### Recorded data
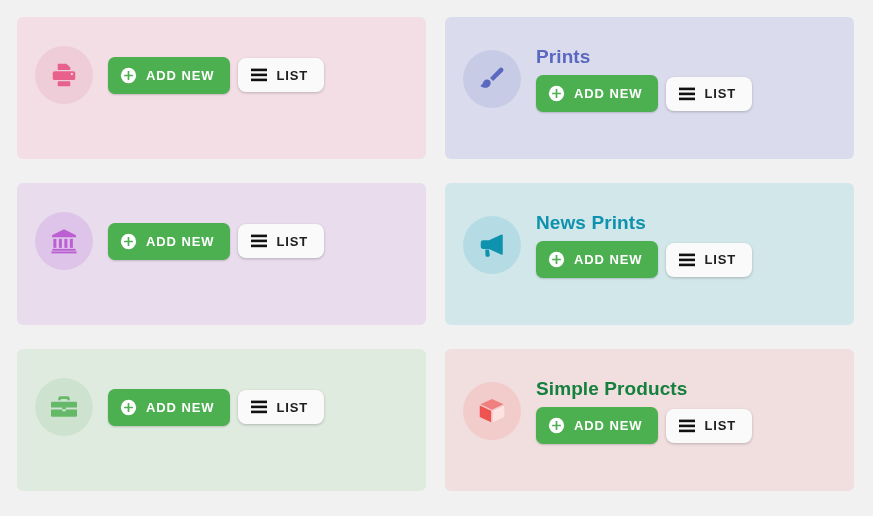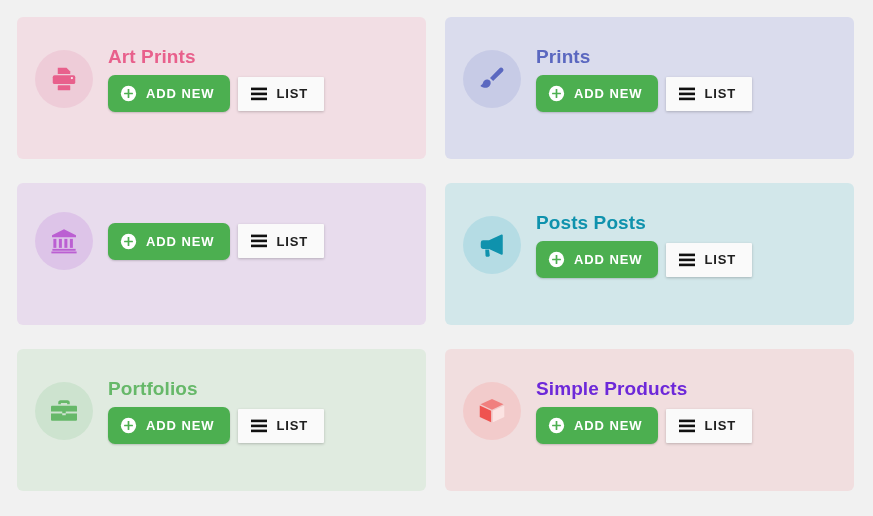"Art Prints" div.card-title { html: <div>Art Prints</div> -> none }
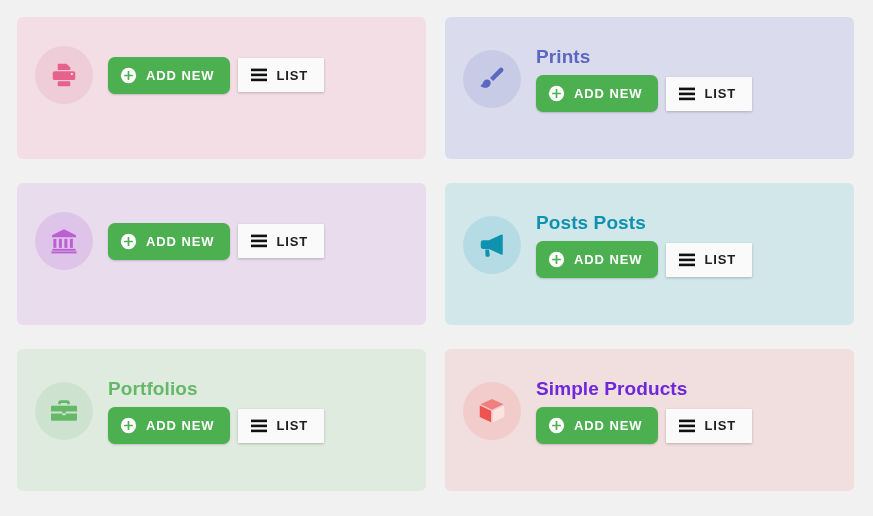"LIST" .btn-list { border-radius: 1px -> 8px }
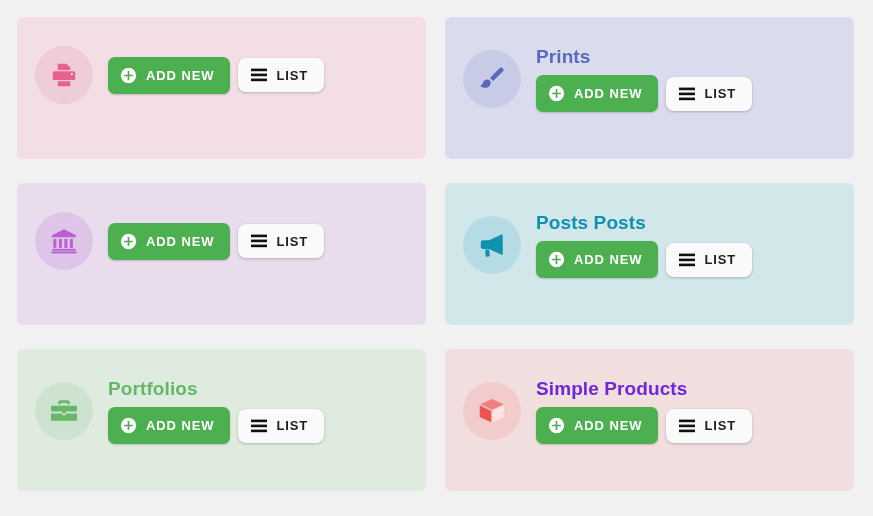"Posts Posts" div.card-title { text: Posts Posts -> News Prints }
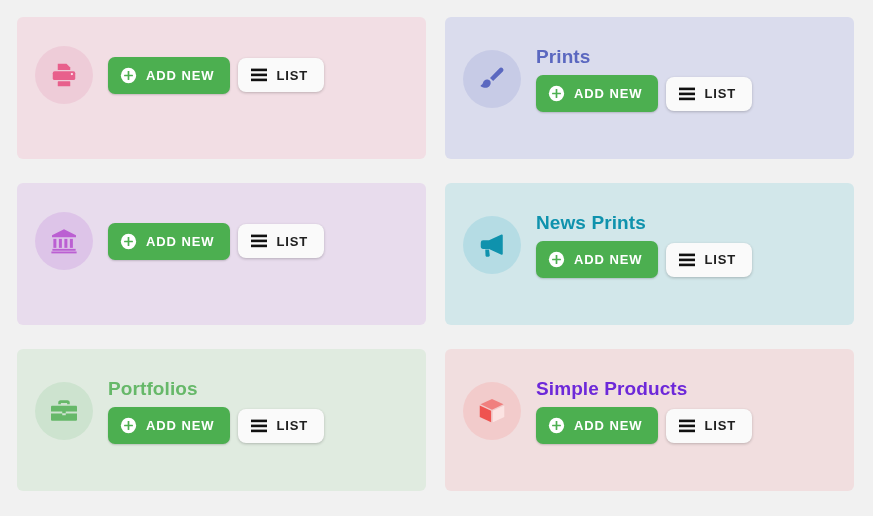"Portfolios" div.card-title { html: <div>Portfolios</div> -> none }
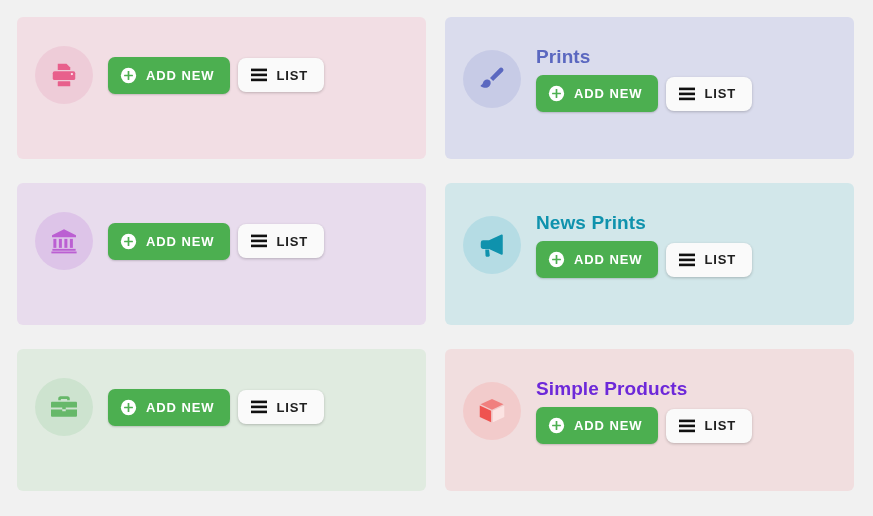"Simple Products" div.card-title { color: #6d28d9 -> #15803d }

### About this exercise
Starting at the line with "text: Posts Posts", reproduce exactly each line through the end of the entries, including the first and the last, and skip the pictures.

### Solution below
"Posts Posts" div.card-title { text: Posts Posts -> News Prints }
"Portfolios" div.card-title { html: <div>Portfolios</div> -> none }
"Simple Products" div.card-title { color: #6d28d9 -> #15803d }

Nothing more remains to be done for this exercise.